Que meus filhos e netas recordem o meu amor pela escrita! Afinal as histórias são feitas para serem partilhadas. Só assim elas se propagam e se perpetuam...

sexta-feira, 12 de outubro de 2012

Aventura para o desconhecido


Há muitos, muitos anos, quando Tete  estava ainda esquecida, vivia-se num desterro onde as gentes eram poucas e as condições escassas.
Meia dúzia de brancos lutavam pela sobrevivência numa terra de poucos recursos com um clima inóspito e propicio a todas doenças tropicais sem que houvesse médicos ou medicamentos que pudessem combate-las.
No entanto os que para lá foram, jamais pensaram em sair, talvez pelo “xicuembo” que trazia no ventre o grande rio Zambeze e que os iam encantando com suas águas.
Os homens chegavam , primeiro abrindo caminho ao futuro da família, numa procura do sonho de uma vida melhor.

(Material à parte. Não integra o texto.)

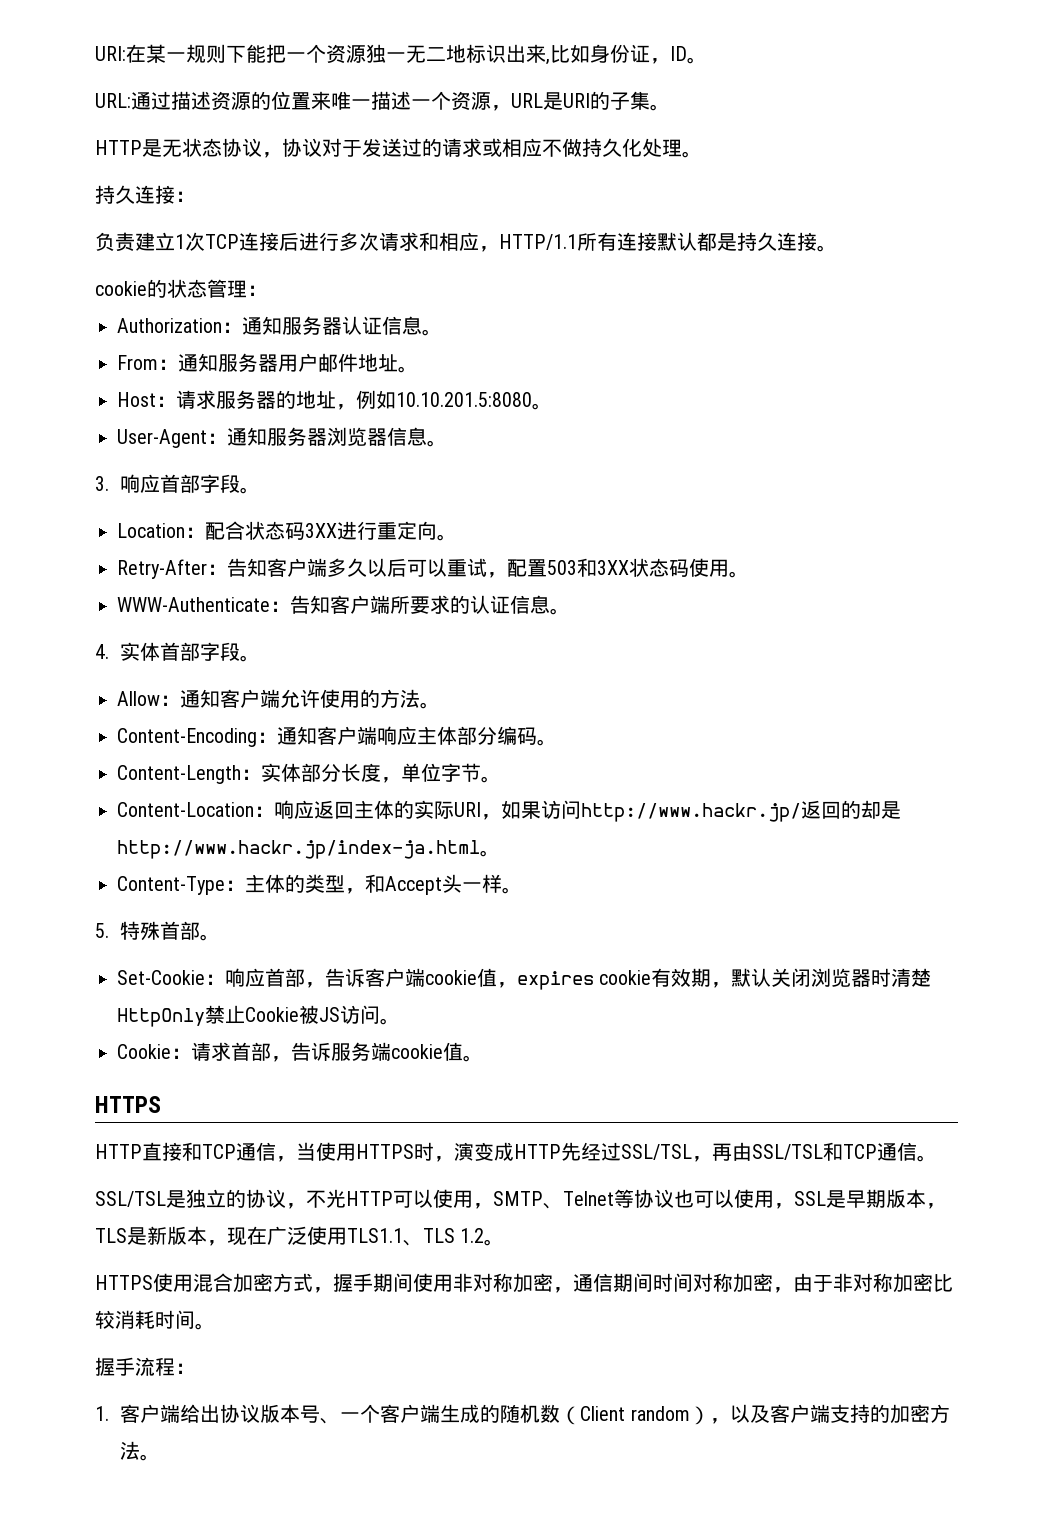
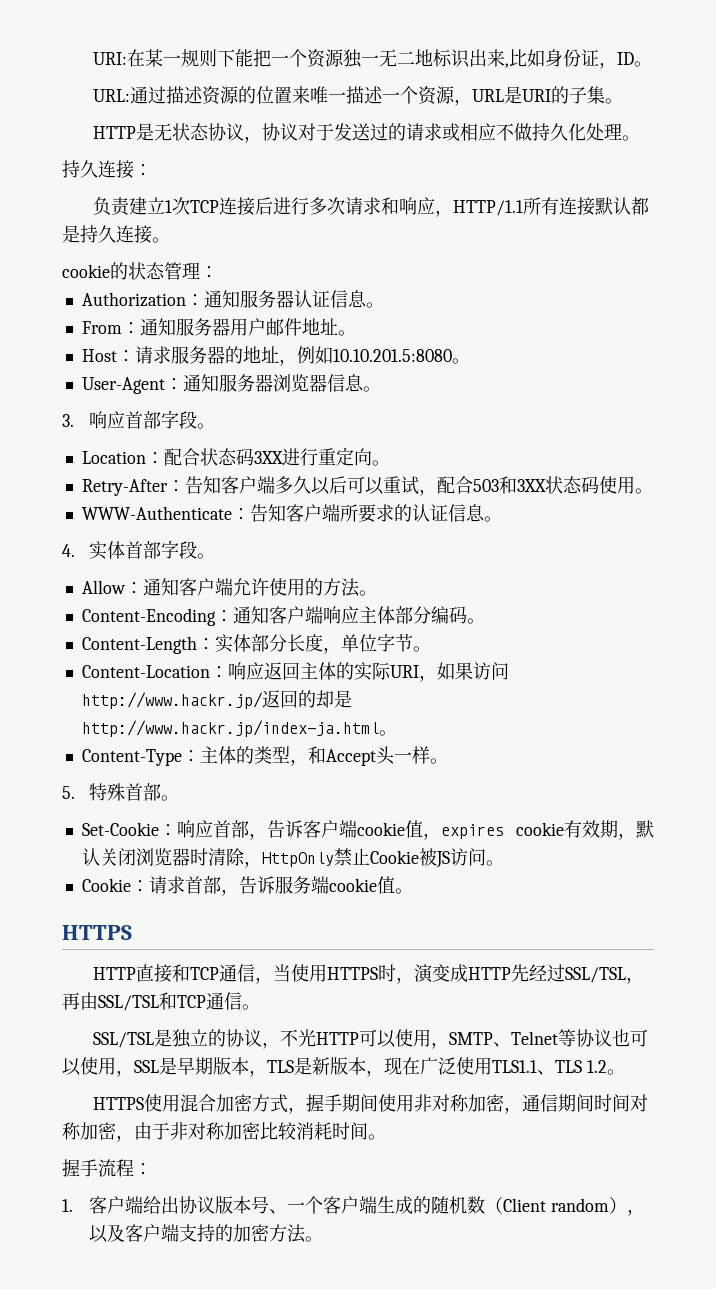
[439,232,459,251] 相 -> [398,197,417,215] 响
[527,559,547,577] 置 -> [454,476,473,494] 合
[911,968,932,987] 楚 -> [225,848,262,868] 除，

Arranjavam casa ou partilhavam com outros mas depressa procuravam o seu próprio sítio.
Casas ainda cobertas de capim ou zinco, chão térreo e paredes maticadas que aos poucos arranjavam de modo a rodearem-se do conforto que deixaram para trás. Uma mesa, uns bancos um armário com rede por via das moscas.
Uma cama e dois caixotes fazendo de mesinha de cabeceira. Pouco mais.

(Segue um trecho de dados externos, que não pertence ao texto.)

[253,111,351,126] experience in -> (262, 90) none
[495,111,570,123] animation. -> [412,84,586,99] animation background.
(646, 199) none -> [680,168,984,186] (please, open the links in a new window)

Ainda se cozinhava a lenha que se colocava sob quatro tijolos com uma grelha que segurava a panela.
Uma vida iluminada pela tenue luz do petromax..
E o tempo ia passando as cartas escasseando e os filhos crescendo na metrópole.
Casados outros solteiros, perdiam-se nos braços das nativas e tardavam a decidir entre estas e aquelas que ficaram na metrópole esperando que as chamassem.
As mulheres, muitas oriundas do interior que viviam de muito trabalho na agricultura,e que se diziam frágeis,desperavam , vendo ou adivinhando que estariam a perder terreno,  aventuravam-se num qualquer paquete cuja travessia demorava cerca de um mês, até chegarem á terra prometida que sonhavam ser melhor que a que deixavam para trás.
No mesmo barco, outras jovens iam ao encontro do marido que lhe haviam arranjado e conheceram apenas por fotografia, mas casaram por procuração sem saberem sequer a cor ou credo.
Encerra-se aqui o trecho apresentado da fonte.